Despite these limitations, our major conclusion is that these native lamin A/C proteomes from heart and skeletal muscle are usefully enriched in novel partners relevant to laminopathy and frailty. Among the seven candidates screened here for lamin A-binding, two (Fabp4, Gins3) gave negative results, one was detectably positive (Csrp3) and four (Lmcd1, AldoA, Perm1, Tmem38A) showed strong binding that allowed us to map and evaluate putative lamin A-binding sites at the molecular level. WebLogo analysis of strong-binding peptides showed patterns of frequent residues around an invariant Trp (Supplementary Figure S2), which is barely visible in Lmcd1 and AldoA (white in Figure 7C, Figure 8C). Further analysis of these and additional lamin-binding peptides will be needed to determine if it is possible to define a lamin-binding motif, or locate its hypothetical docking site on lamin A.

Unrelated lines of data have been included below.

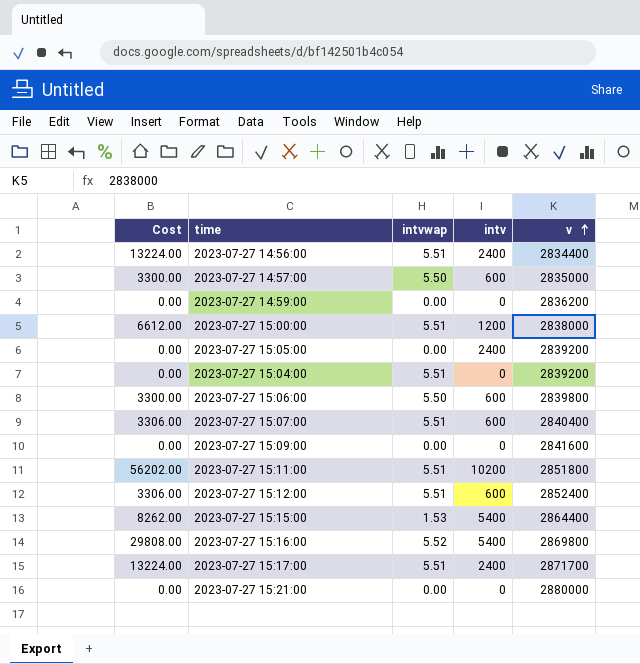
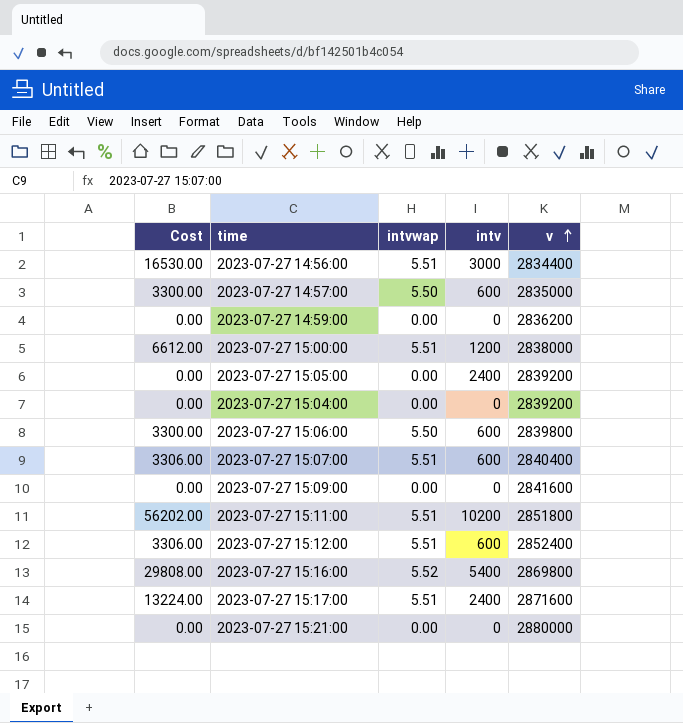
row 2023-07-27 15:15:00: 8262.00 | 1.53 | 5400 | 2864400 -> none
2023-07-27 14:56:00 | Cost: 13224.00 -> 16530.00
2023-07-27 14:56:00 | intv: 2400 -> 3000
2023-07-27 15:04:00 | intvwap: 5.51 -> 0.00
2023-07-27 15:17:00 | v: 2871700 -> 2871600

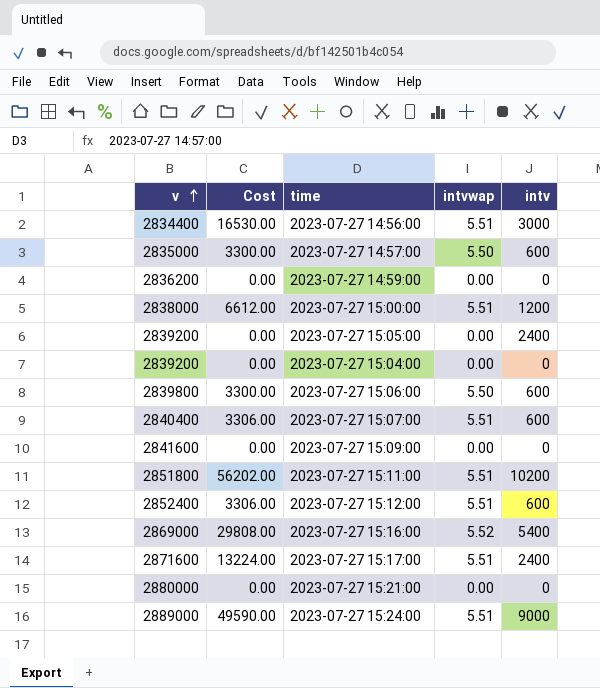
column v | position: 5 -> 1
2023-07-27 15:16:00 | v: 2869800 -> 2869000
row 2023-07-27 15:24:00: none -> 2889000 | 49590.00 | 5.51 | 9000

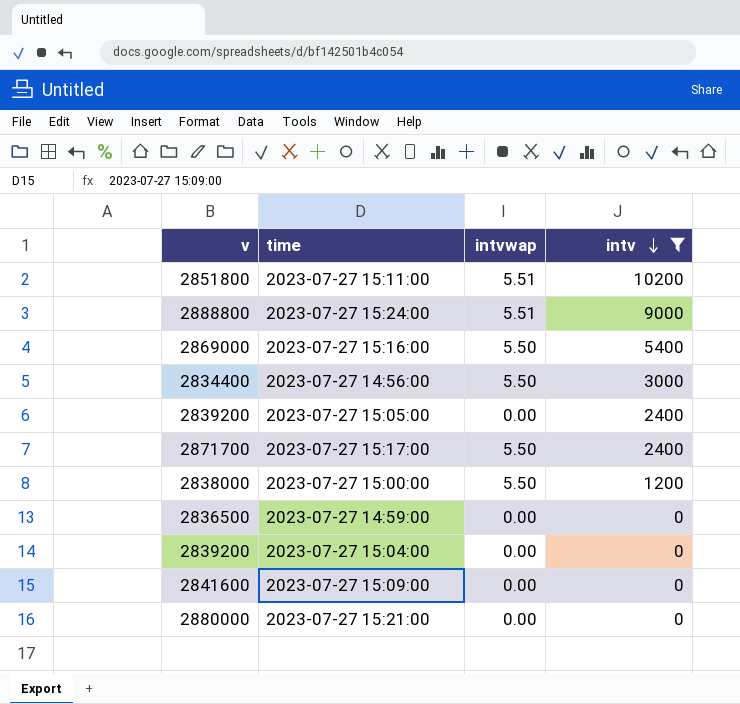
filter: none -> intv != 600
row order: v ascending -> intv descending
column Cost | formula: [intvwap] * [intv] -> none
2023-07-27 15:24:00 | v: 2889000 -> 2888800
2023-07-27 15:16:00 | intvwap: 5.52 -> 5.50
2023-07-27 14:56:00 | intvwap: 5.51 -> 5.50
2023-07-27 15:17:00 | v: 2871600 -> 2871700
2023-07-27 15:17:00 | intvwap: 5.51 -> 5.50
2023-07-27 15:00:00 | intvwap: 5.51 -> 5.50
2023-07-27 14:59:00 | v: 2836200 -> 2836500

Independent evidence for molecular interplay between lamin A/C tails
Our evidence suggests lamin A “tails” (including the Ig-fold), which extend flexibly away from the filament backbone, have the capacity to interact with nearby tails either on the same filament, or possibly different filaments. These results independently support previous crosslinking evidence that lamin tails can associate with each other in the context of native filament networks (Makarov et al., 2019). Furthermore our lamin-binding peptides were located on the “bottom” and “back” of the Ig-fold, away from the binding site for BANF1 (Samson et al., 2018), suggesting these proposed tail-tail interactions would not interfere with BANF1, an essential partner. More work is needed to determine which region of lamin A (Ig-fold, or disordered A-specific tail) contacts neighboring Ig-folds, and whether such interactions affect filament dynamics in vivo (Makarov et al., 2019).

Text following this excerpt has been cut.